• _What to do_: Copy the lines verbatim, beginning with the line that contains "via database UDFs" and continuing through the end of the data, and only those lines.

- Opening Delimiter -

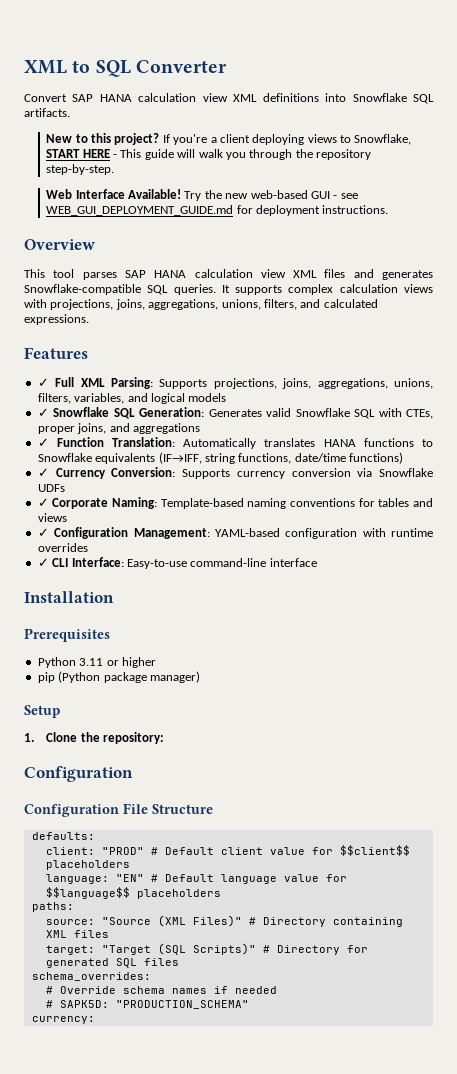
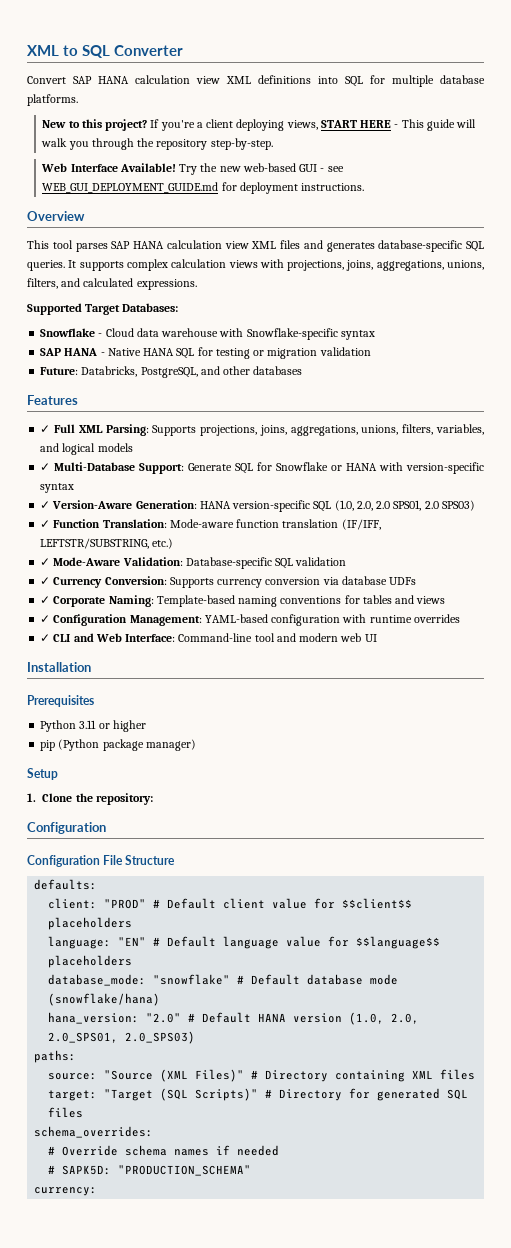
- Convert SAP HANA calculation view XML definitions into Snowflake SQL artifacts.
+ Convert SAP HANA calculation view XML definitions into SQL for multiple database platforms.
- If you're a client deploying views to Snowflake, START HERE - This guide will walk you through the repository step-by-step.
+ If you're a client deploying views, START HERE - This guide will walk you through the repository step-by-step.
- This tool parses SAP HANA calculation view XML files and generates Snowflake-compatible SQL queries.
+ This tool parses SAP HANA calculation view XML files and generates database-specific SQL queries.
+ Supported Target Databases:
+ Snowflake - Cloud data warehouse with Snowflake-specific syntax
+ SAP HANA - Native HANA SQL for testing or migration validation
+ Future: Databricks, PostgreSQL, and other databases
- ✓ Snowflake SQL Generation: Generates valid Snowflake SQL with CTEs, proper joins, and aggregations
- ✓ Function Translation: Automatically translates HANA functions to Snowflake equivalents (IF→IFF, string functions, date/time functions)
+ ✓ Multi-Database Support: Generate SQL for Snowflake or HANA with version-specific syntax
+ ✓ Version-Aware Generation: HANA version-specific SQL (1.0, 2.0, 2.0 SPS01, 2.0 SPS03)
+ ✓ Function Translation: Mode-aware function translation (IF/IFF, LEFTSTR/SUBSTRING, etc.)
+ ✓ Mode-Aware Validation: Database-specific SQL validation
- ✓ Currency Conversion: Supports currency conversion via Snowflake UDFs
+ ✓ Currency Conversion: Supports currency conversion via database UDFs
- ✓ CLI Interface: Easy-to-use command-line interface
+ ✓ CLI and Web Interface: Command-line tool and modern web UI
+ database_mode: "snowflake" # Default database mode (snowflake/hana)
+ hana_version: "2.0" # Default HANA version (1.0, 2.0, 2.0_SPS01, 2.0_SPS03)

- Closing Delimiter -

• _Exercise response_:
+ ✓ Currency Conversion: Supports currency conversion via database UDFs
- ✓ CLI Interface: Easy-to-use command-line interface
+ ✓ CLI and Web Interface: Command-line tool and modern web UI
+ database_mode: "snowflake" # Default database mode (snowflake/hana)
+ hana_version: "2.0" # Default HANA version (1.0, 2.0, 2.0_SPS01, 2.0_SPS03)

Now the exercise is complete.